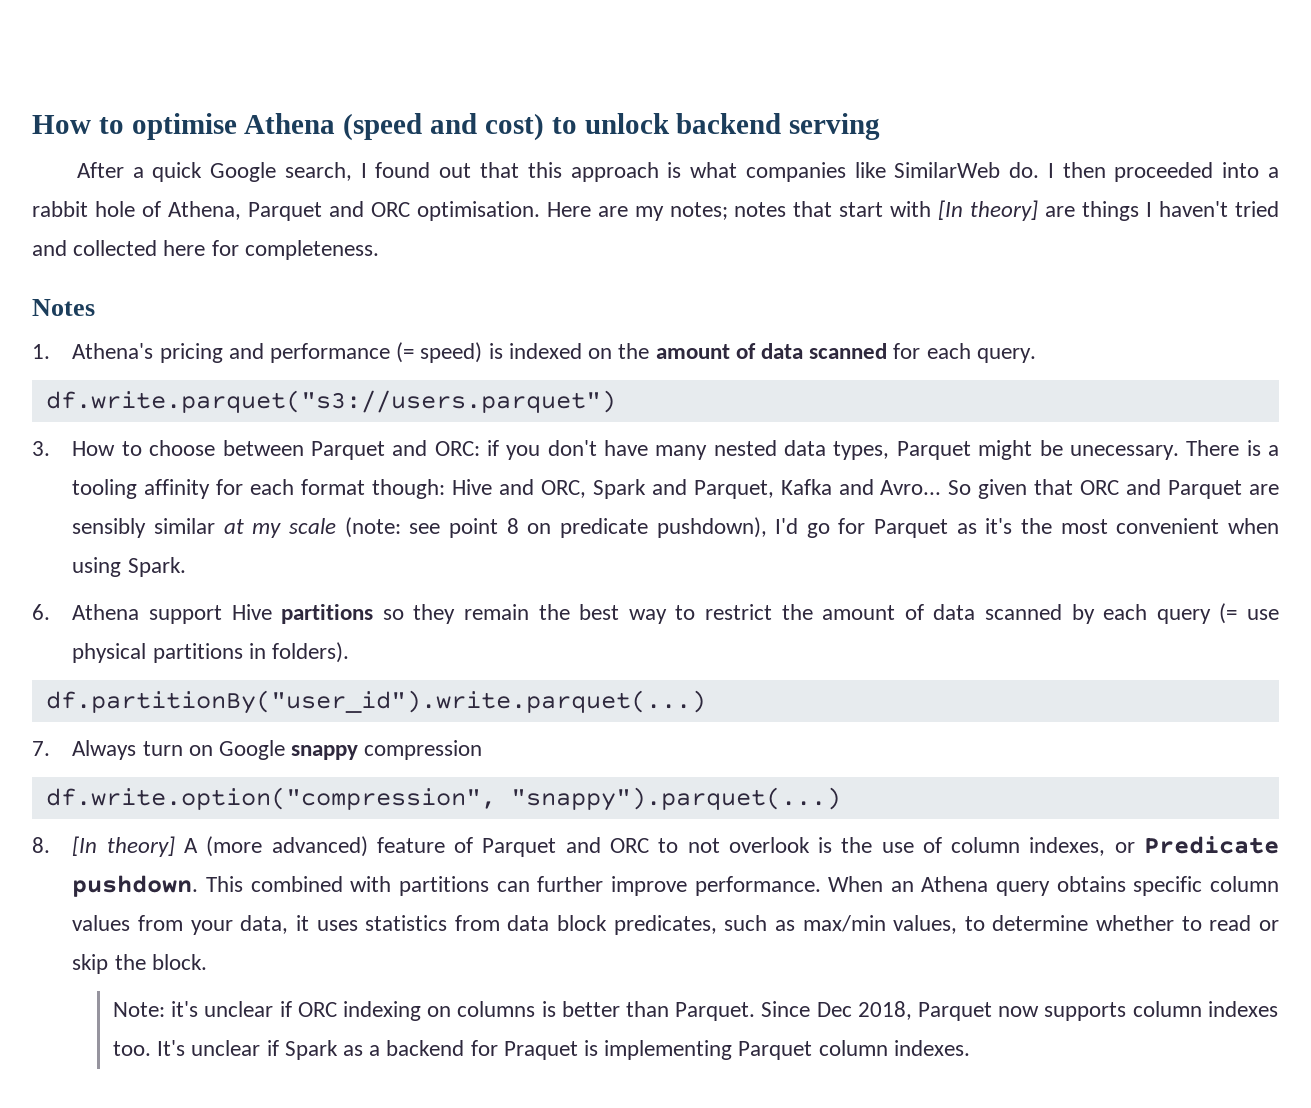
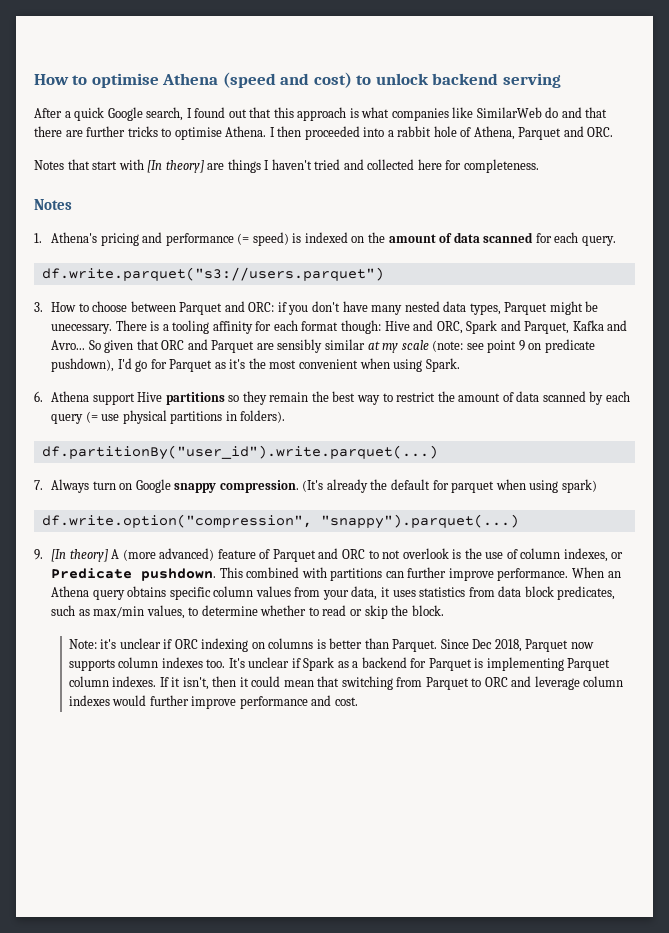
- After a quick Google search, I found out that this approach is what companies like SimilarWeb do.
+ After a quick Google search, I found out that this approach is what companies like SimilarWeb do and that there are further tricks to optimise Athena.
- I then proceeded into a rabbit hole of Athena, Parquet and ORC optimisation. Here are my notes; notes that start with [In theory] are things I haven't tried and collected here for completeness.
+ I then proceeded into a rabbit hole of Athena, Parquet and ORC.
+ Notes that start with [In theory] are things I haven't tried and collected here for completeness.
- So given that ORC and Parquet are sensibly similar at my scale (note: see point 8 on predicate pushdown), I'd go for Parquet as it's the most convenient when using Spark.
+ So given that ORC and Parquet are sensibly similar at my scale (note: see point 9 on predicate pushdown), I'd go for Parquet as it's the most convenient when using Spark.
- 7. Always turn on Google snappy compression
+ 7. Always turn on Google snappy compression. (It's already the default for parquet when using spark)
- 8. [In theory] A (more advanced) feature of Parquet and ORC to not overlook is the use of column indexes, or Predicate pushdown.
+ 9. [In theory] A (more advanced) feature of Parquet and ORC to not overlook is the use of column indexes, or Predicate pushdown.
- It's unclear if Spark as a backend for Praquet is implementing Parquet column indexes.
+ It's unclear if Spark as a backend for Parquet is implementing Parquet column indexes.
+ If it isn't, then it could mean that switching from Parquet to ORC and leverage column indexes would further improve performance and cost.

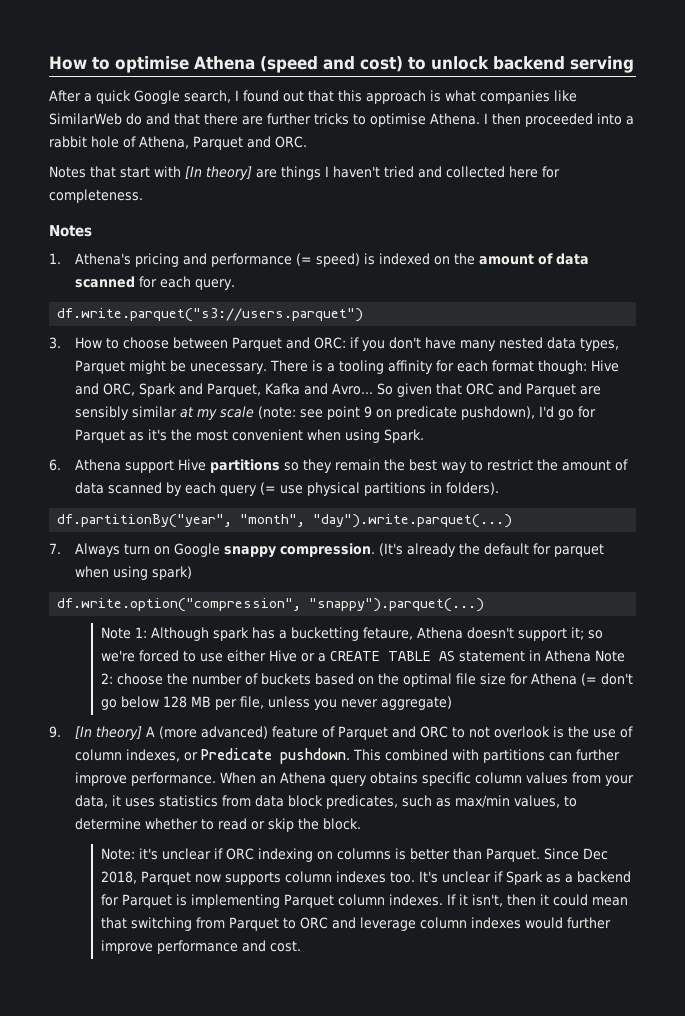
- df.partitionBy("user_id").write.parquet(...)
+ df.partitionBy("year", "month", "day").write.parquet(...)
+ Note 1: Although spark has a bucketting fetaure, Athena doesn't support it; so we're forced to use either Hive or a CREATE TABLE AS statement in Athena Note 2: choose the number of buckets based on the optimal file size for Athena (= don't go below 128 MB per file, unless you never aggregate)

□ □ □ □ □

Exercise description:
Search the records for the string "companies", and copy every line that holds it.

Exercise output:
- After a quick Google search, I found out that this approach is what companies like SimilarWeb do.
+ After a quick Google search, I found out that this approach is what companies like SimilarWeb do and that there are further tricks to optimise Athena.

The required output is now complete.